O deputado Pedro Kemp, presidente da Comissão de Assuntos Indígenas, concluiu a Audiência pública, sobre o importante consenso criado em torno da demarcação urgente das terras indígenas. “O Mato Grosso do Sul e o Brasil tem que pagar essa dívida com os Kaiowá Guarani”. E pediu que a representante da Funai levasse esse clamor ao presidente do órgão. Terminou dizendo “Certamente a visita não foi em vão”.
A Comissão passou. E agora?
Uma estranha sensação de frustração e descrença paira no ar como a poeira levantada pela caravana. Os Kaiowá Guarani tem razões de sobra para descrer da eficácia de levantamentos, cpis, comissões especiais, comícios,forças tarefa, documentários, invasões de toda ordem, promessas, visitas, intervenções,prisões…
Diante disso tudo desenvolveram suas estratégias seculares. Resistiram. Sobreviveram. Confiam que amanhã não apenas será outro dia, mas poderá ser um dia diferente, melhor.
Dezenas de charretes vão se deslocando dentro da terra indígena. Concentram-se no campo de futebol. É o jogo da vida. Uma carreta e um caminhão baú estão posicionados dentro da reserva, guarnecidos por soldados. Estarão se deslocando em breve, ao encontro da fome, da espera, da dependência de um povo que já viveu séculos de fartura e autonomia nesse chão.
A Comissão passou. E agora? Espera-se que o visto e ouvido , resumido na unanimidade de que sem a demarcação da terra nada adiantará, se transforme não apenas em mais um relatório com boas recomendações, mas numa agenda concreta, com data e recursos para a demarcação da terra dos mais de 30 mil Guarani Kaiowá e Nhandeva dessa região.
Essa é uma luta que não tem cor, religião ou partido. Deve ser um compromisso de todo cidadão desse país. Não existe tempo a perder. Ou reverteremos de imediato esse quadro de genocídio ou seremos julgados pela história como cúmplices do mesmo.
Alguns dados reveladores
“Vai ser construída uma ‘Vila Olímpica’ na terra indígena de Dourados. Já tem um milhão de reais empenhados” (Benjamim Bernardes, Diretor do Centrinho – O progresso 21/08/07).
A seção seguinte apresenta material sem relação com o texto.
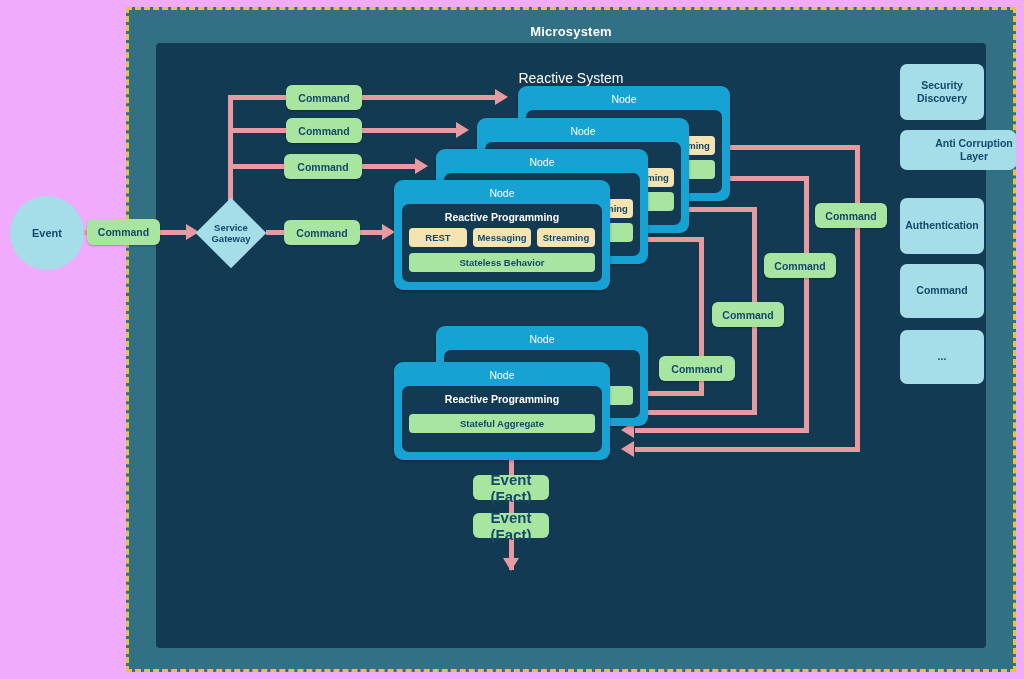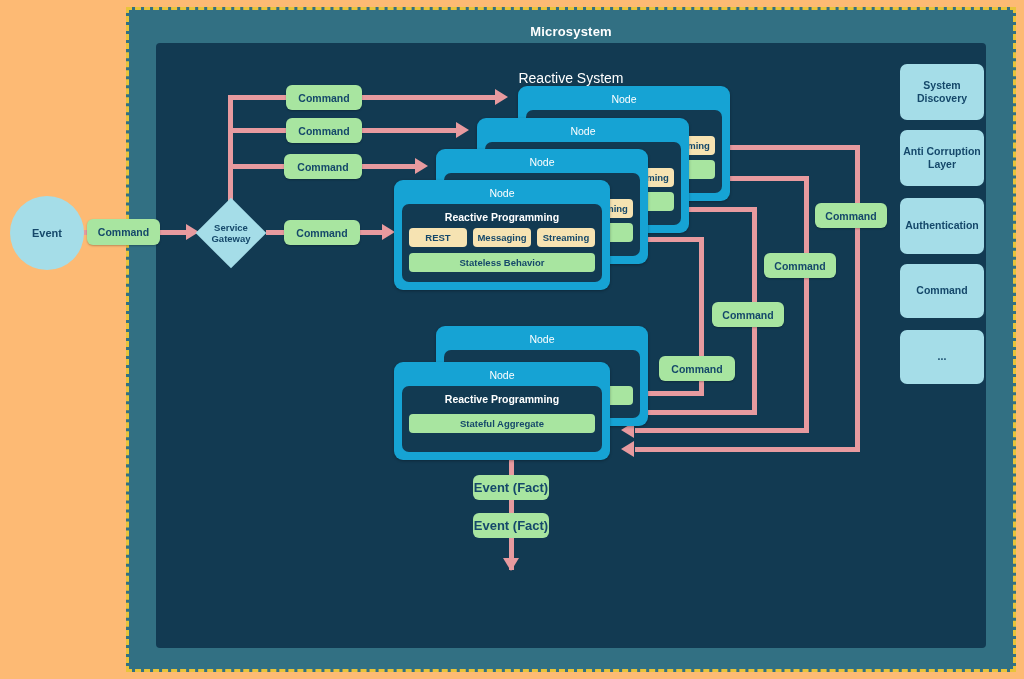--- a/index.html
+++ b/index.html
@@ -4,7 +4,7 @@
 <style>
   html,body{margin:0;padding:0;background:#163a4f;}
   body{font-family:"Liberation Sans", sans-serif;}
-  #canvas{position:relative;width:1024px;height:679px;background:#fdba74;overflow:hidden;}
+  #canvas{position:relative;width:1024px;height:679px;background:#f0abfc;overflow:hidden;}
 
   
   .microsystem{position:absolute;left:126px;top:7px;width:890px;height:665px;

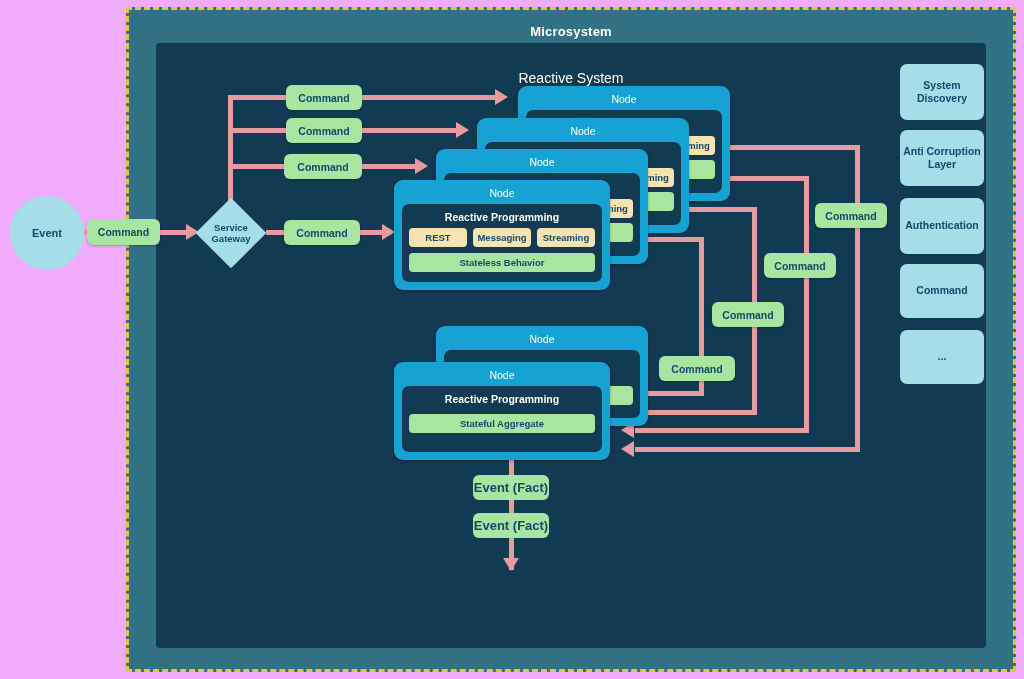--- a/index.html
+++ b/index.html
@@ -215,7 +215,7 @@
   <div class="arrow-d" style="left:503px;top:558px;"></div>
 
 
-  <div class="side" style="left:900px;top:64px;width:84px;height:56px;">System Discovery</div>
+  <div class="side" style="left:900px;top:64px;width:84px;height:56px;">Security Discovery</div>
   <div class="side" style="left:900px;top:130px;width:84px;height:56px;">Anti Corruption Layer</div>
   <div class="side" style="left:900px;top:198px;width:84px;height:56px;">Authentication</div>
   <div class="side" style="left:900px;top:264px;width:84px;height:54px;">Command</div>

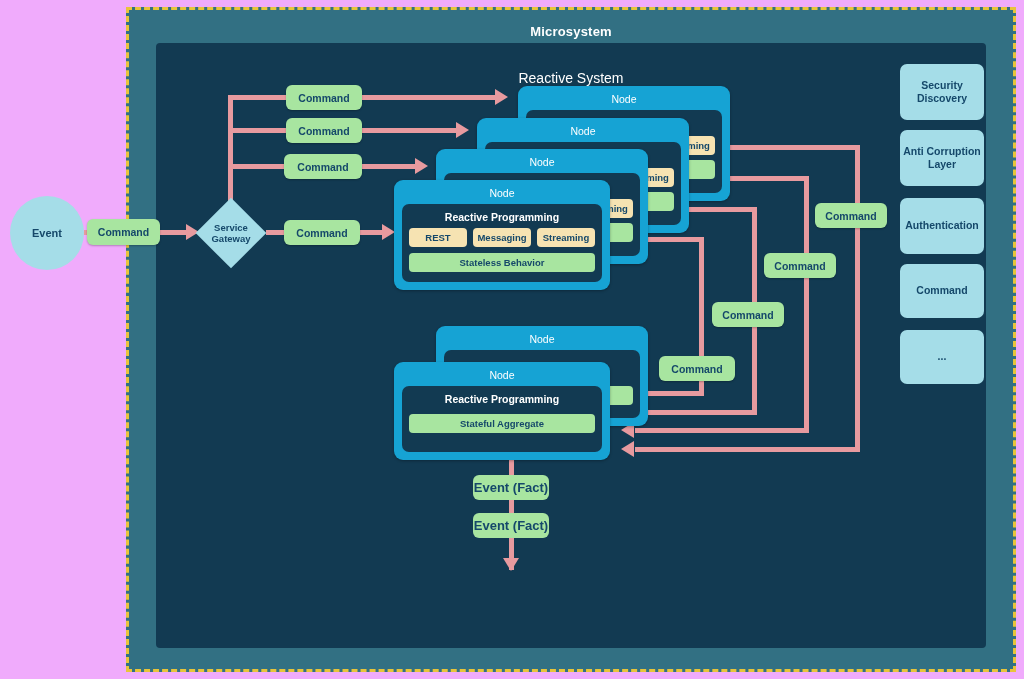--- a/index.html
+++ b/index.html
@@ -216,7 +216,7 @@
 
 
   <div class="side" style="left:900px;top:64px;width:84px;height:56px;">Security Discovery</div>
-  <div class="side" style="left:900px;top:130px;width:84px;height:56px;">Anti Corruption Layer</div>
+  <div class="side" style="left:900px;top:130px;width:84px;height:40px;padding-left:32px;">Anti Corruption Layer</div>
   <div class="side" style="left:900px;top:198px;width:84px;height:56px;">Authentication</div>
   <div class="side" style="left:900px;top:264px;width:84px;height:54px;">Command</div>
   <div class="side" style="left:900px;top:330px;width:84px;height:54px;">...</div>

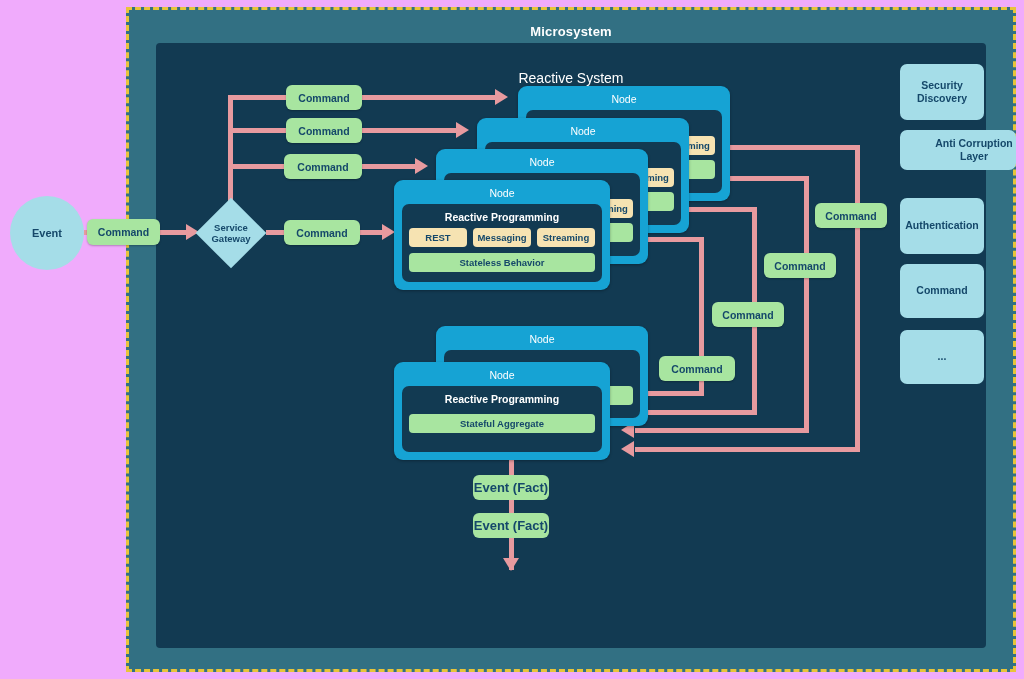--- a/index.html
+++ b/index.html
@@ -21,7 +21,7 @@
       font-size:10.5px;font-weight:bold;display:flex;align-items:center;justify-content:center;
       box-shadow:0 1px 2px rgba(0,0,0,.25);z-index:30;}
   .evt{position:absolute;background:#a8e5a0;border-radius:6px;color:#15486a;
-      font-size:13px;font-weight:bold;display:flex;align-items:center;justify-content:center;z-index:30;}
+      font-size:15px;font-weight:bold;display:flex;align-items:center;justify-content:center;z-index:30;text-align:center;}
   .line{position:absolute;background:#e79a9f;z-index:10;}
   .arrow-r{position:absolute;width:0;height:0;border-top:8px solid transparent;
       border-bottom:8px solid transparent;border-left:13px solid #e79a9f;z-index:12;}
“Terra Indígena de Dourados, com mais de 12 mil habitantes tem uma população superior à de vários municípios do Estado” (Prefeito de Dourados, Laerte Tetila).
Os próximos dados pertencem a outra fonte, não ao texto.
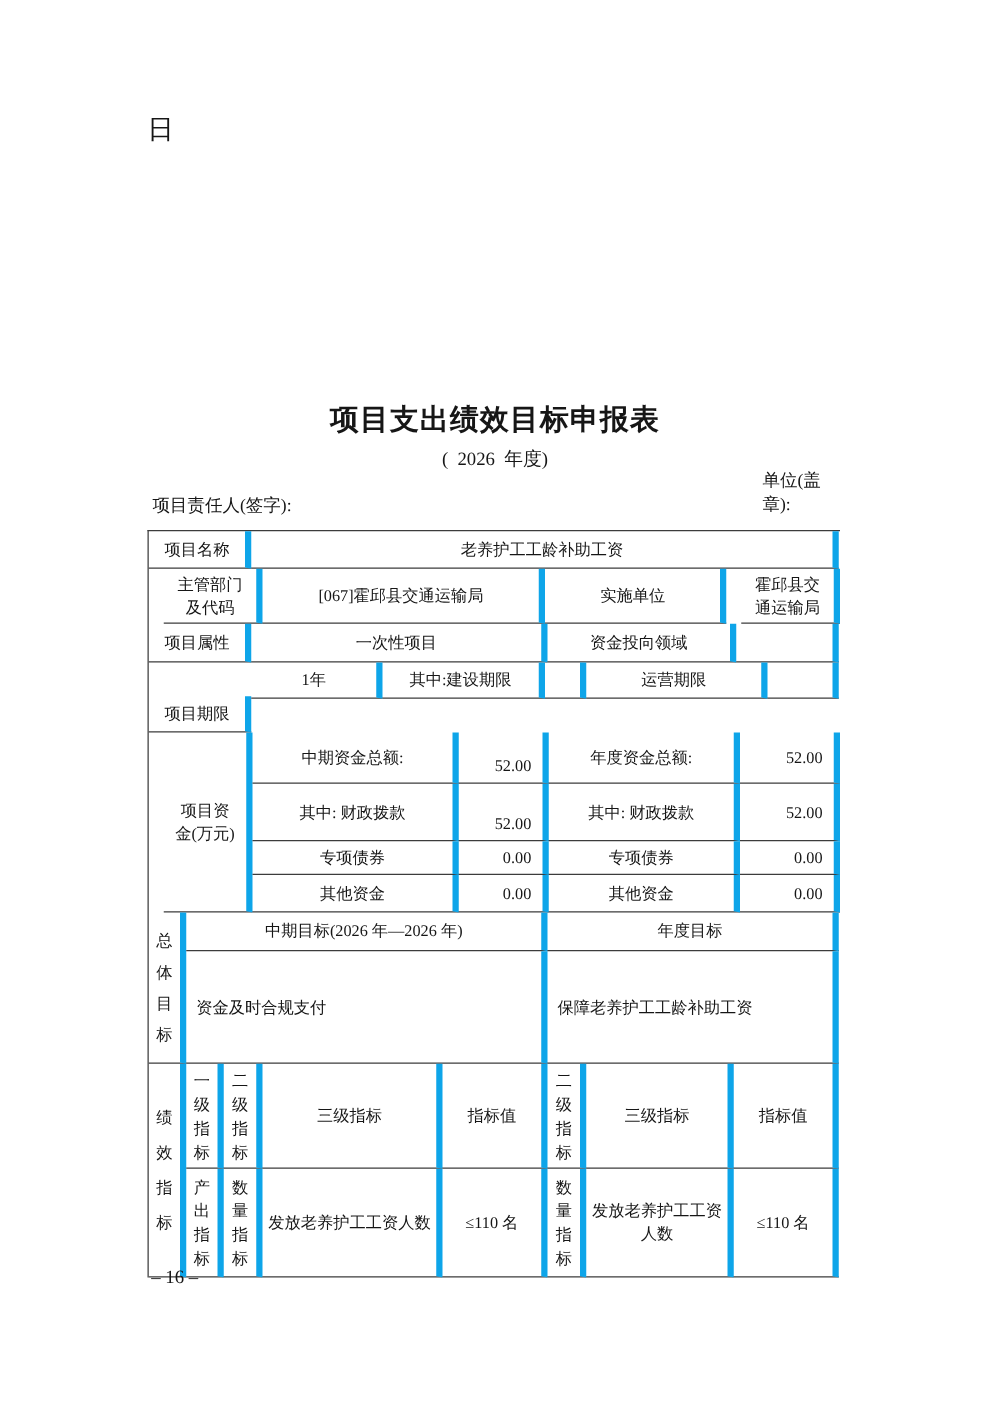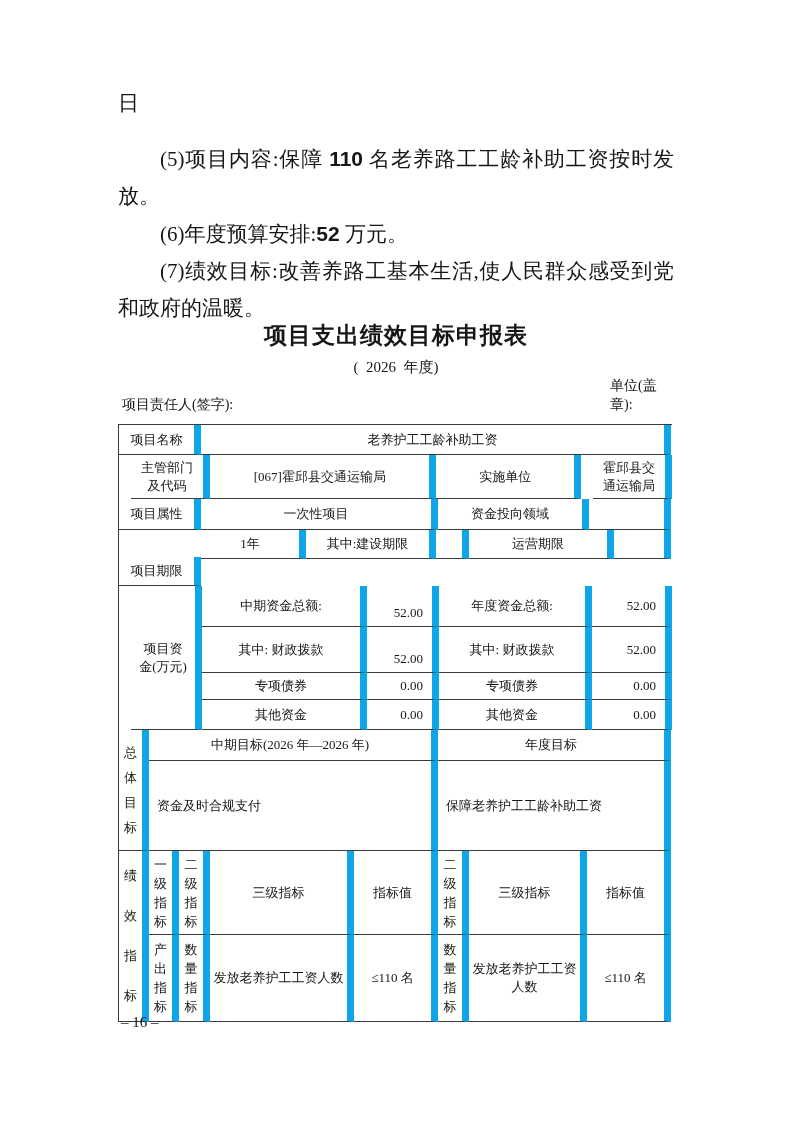--- a/index.html
+++ b/index.html
@@ -51,11 +51,6 @@
 
   <div class="stray">日</div>
 
-  <div class="paras">
-    <p class="first"><span>(5)项目内容:保障 </span><span class="num">110</span><span> 名老养路工工龄补助工资按时发放。</span></p>
-    <p><span>(6)年度预算安排:</span><span class="num">52</span><span> 万元。</span></p>
-    <p>(7)绩效目标:改善养路工基本生活,使人民群众感受到党和政府的温暖。</p>
-  </div>
 
   <div class="form-title">项目支出绩效目标申报表</div>
   <div class="year-line">(  2026  年度)</div>

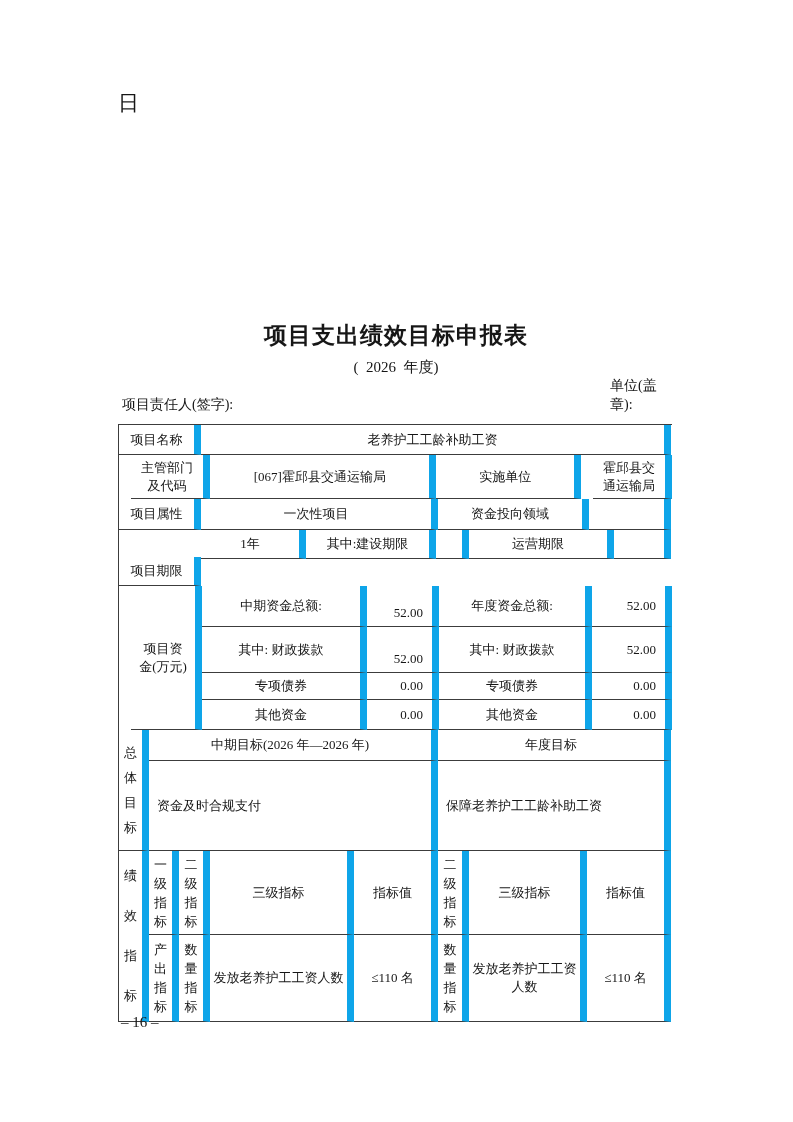--- a/index.html
+++ b/index.html
@@ -29,7 +29,7 @@
   .t-row{display:flex;}
   .sect{display:flex;}
   .subcol{display:flex;flex-direction:column;}
-  .c{border-right:7px solid #0ea5e9;border-bottom:1px solid #3c3c3c;
+  .c{border-right:5px solid #0ea5e9;border-bottom:1px solid #3c3c3c;
     box-sizing:border-box;display:flex;align-items:center;justify-content:center;
     text-align:center;overflow:hidden;padding:1px 2px;}
   .c.pad{padding:1px 8px;margin-left:12px;}

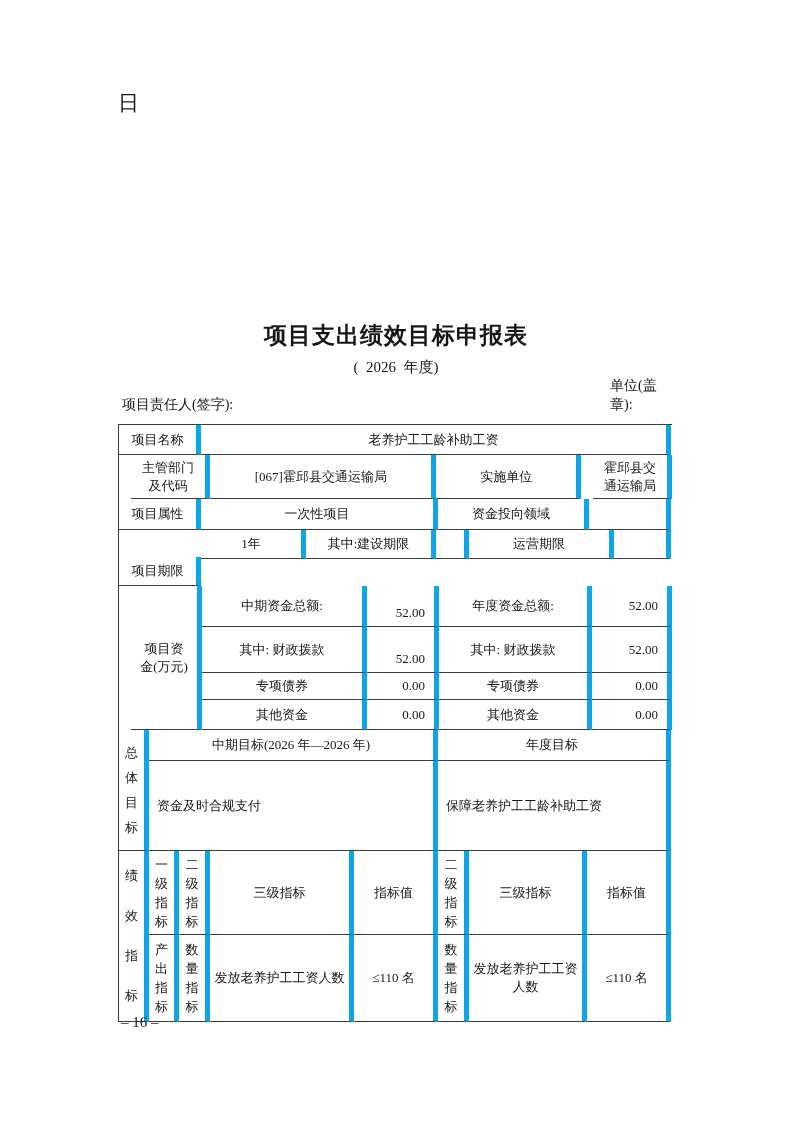--- a/index.html
+++ b/index.html
@@ -40,7 +40,7 @@
   .c.nopad{padding:0;}
   .vt{width:15px;word-break:break-all;line-height:19px;text-align:center;}
   .vt.lg{line-height:25px;}
-  .vt.xl{line-height:40px;}
+  .vt.xl{line-height:28px;}
   
   .footer{position:absolute;left:121px;top:1014px;font-size:15px;}
 </style>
A terra indígena de Dourados, com quase 4 mil eleitores, tem forte influência sobre a eleição de um prefeito e poderia eleger alguns vereadores indígenas. Atualmente não tem nenhum indígena na câmara.
Ironias à parte, os opositores não perderam a oportunidade de se referir ao Padre Deputado L. Couto.
O representante do Cimi, em sua fala insistiu em que “somos todos cínicos e co-responsáveis do genocídio, se não lutarmos com todas as forças para mudar logo os rumos, garantindo a demarcação das terras”.